Revision comparison data

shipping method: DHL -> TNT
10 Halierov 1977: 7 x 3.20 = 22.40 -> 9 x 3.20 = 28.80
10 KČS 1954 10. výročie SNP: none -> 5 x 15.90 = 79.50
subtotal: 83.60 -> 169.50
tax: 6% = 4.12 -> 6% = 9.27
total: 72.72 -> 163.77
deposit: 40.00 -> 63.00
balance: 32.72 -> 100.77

==

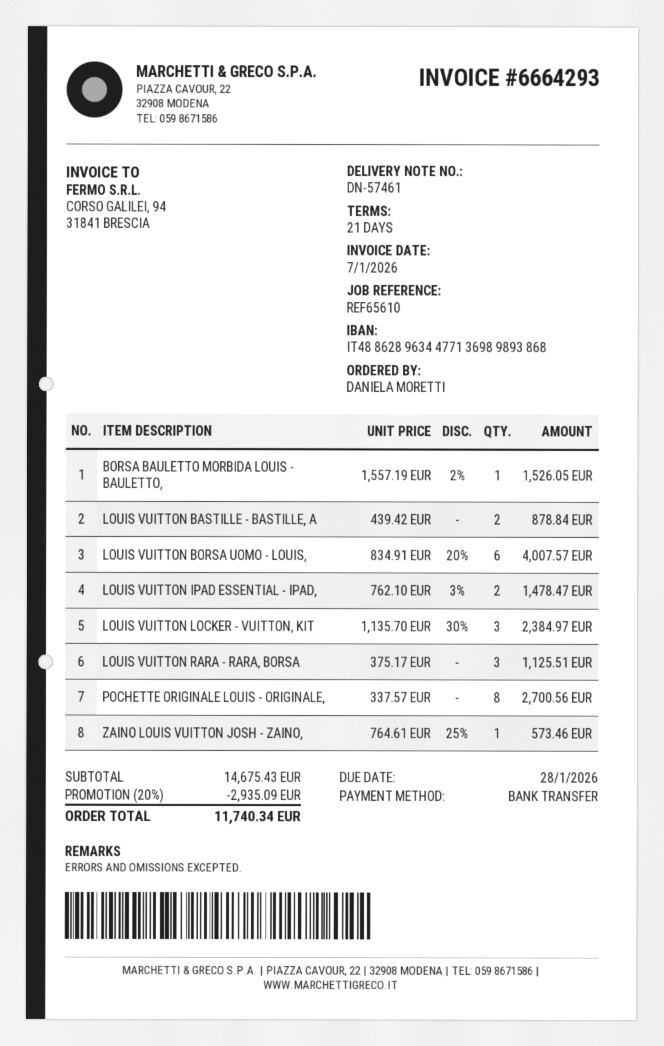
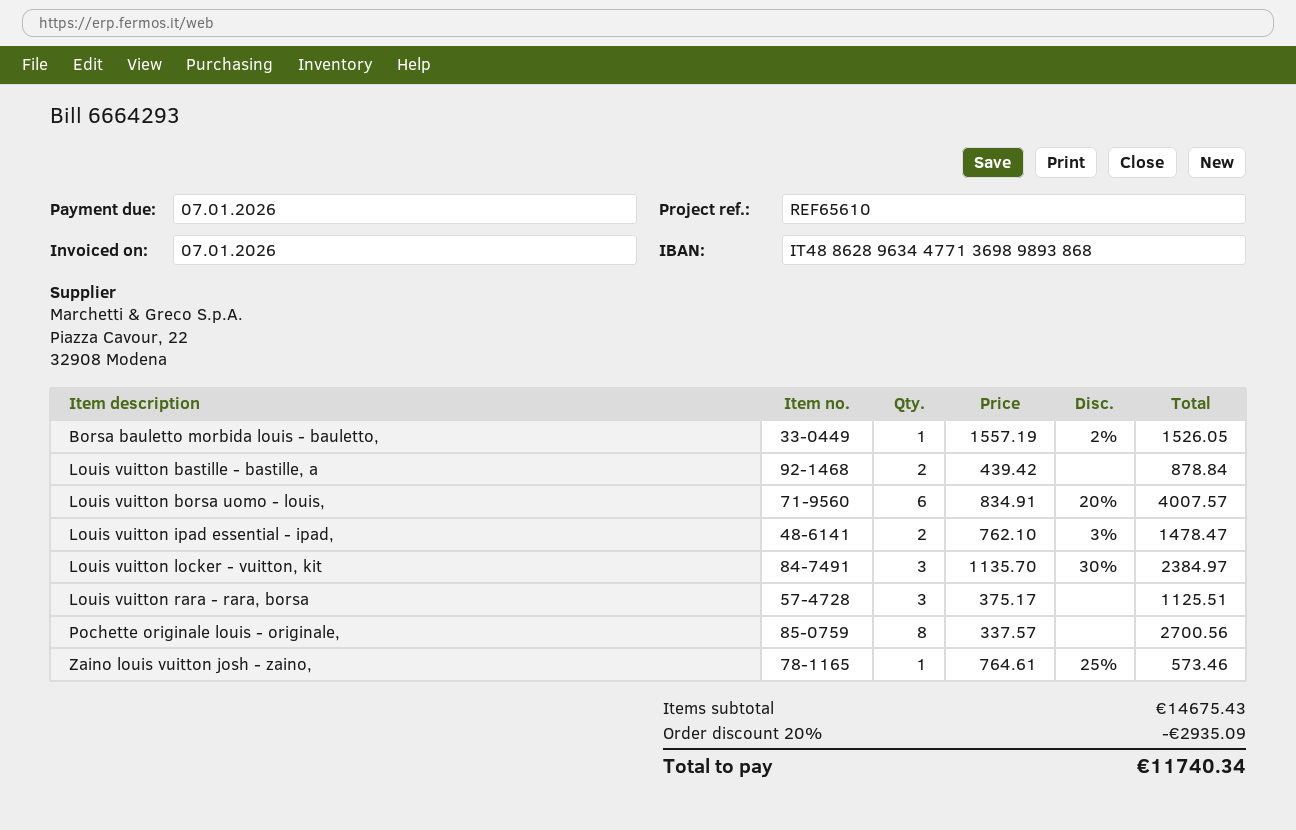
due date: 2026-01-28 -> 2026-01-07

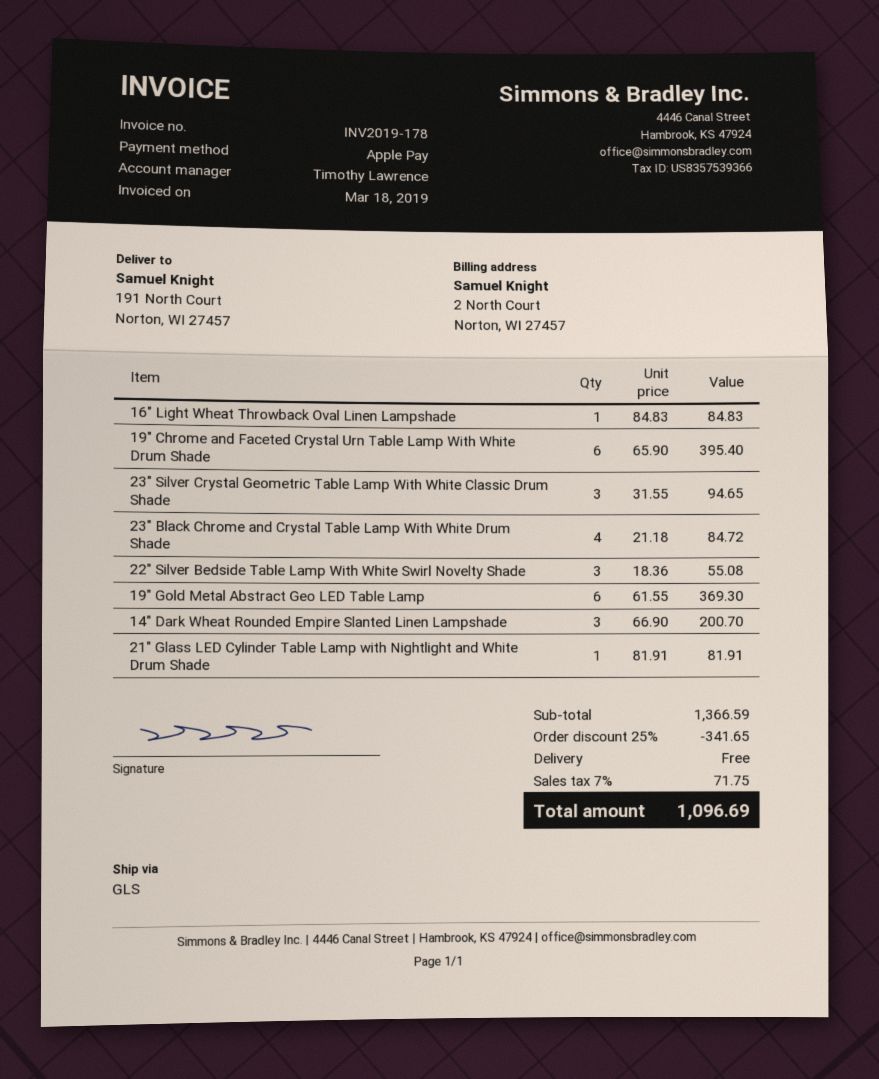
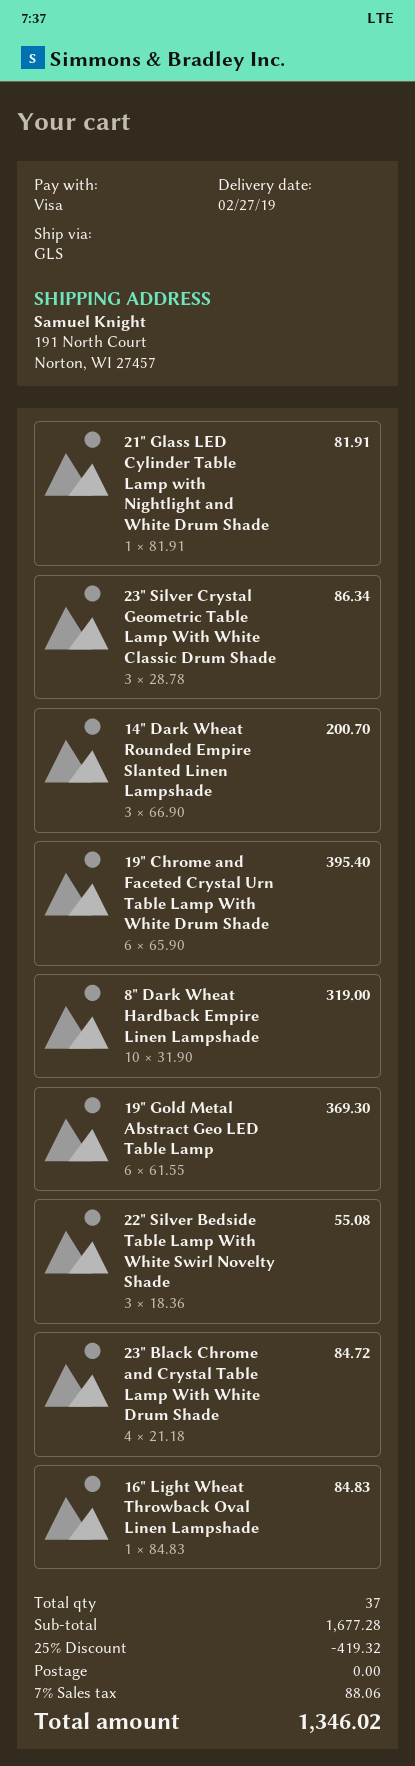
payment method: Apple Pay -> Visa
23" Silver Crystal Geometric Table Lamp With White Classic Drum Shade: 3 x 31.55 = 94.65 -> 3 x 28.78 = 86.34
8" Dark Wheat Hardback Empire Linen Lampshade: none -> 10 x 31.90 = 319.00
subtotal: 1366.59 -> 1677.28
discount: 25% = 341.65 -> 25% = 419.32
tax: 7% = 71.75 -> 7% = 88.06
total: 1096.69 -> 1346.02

* _Task directions_:
Would you copy out exactly the lines above that start at the one containing "28.78 = 86.34" and end at the one containing "total: 1096.69 -> 1346.02", inclusive?

* _Finished task_:
23" Silver Crystal Geometric Table Lamp With White Classic Drum Shade: 3 x 31.55 = 94.65 -> 3 x 28.78 = 86.34
8" Dark Wheat Hardback Empire Linen Lampshade: none -> 10 x 31.90 = 319.00
subtotal: 1366.59 -> 1677.28
discount: 25% = 341.65 -> 25% = 419.32
tax: 7% = 71.75 -> 7% = 88.06
total: 1096.69 -> 1346.02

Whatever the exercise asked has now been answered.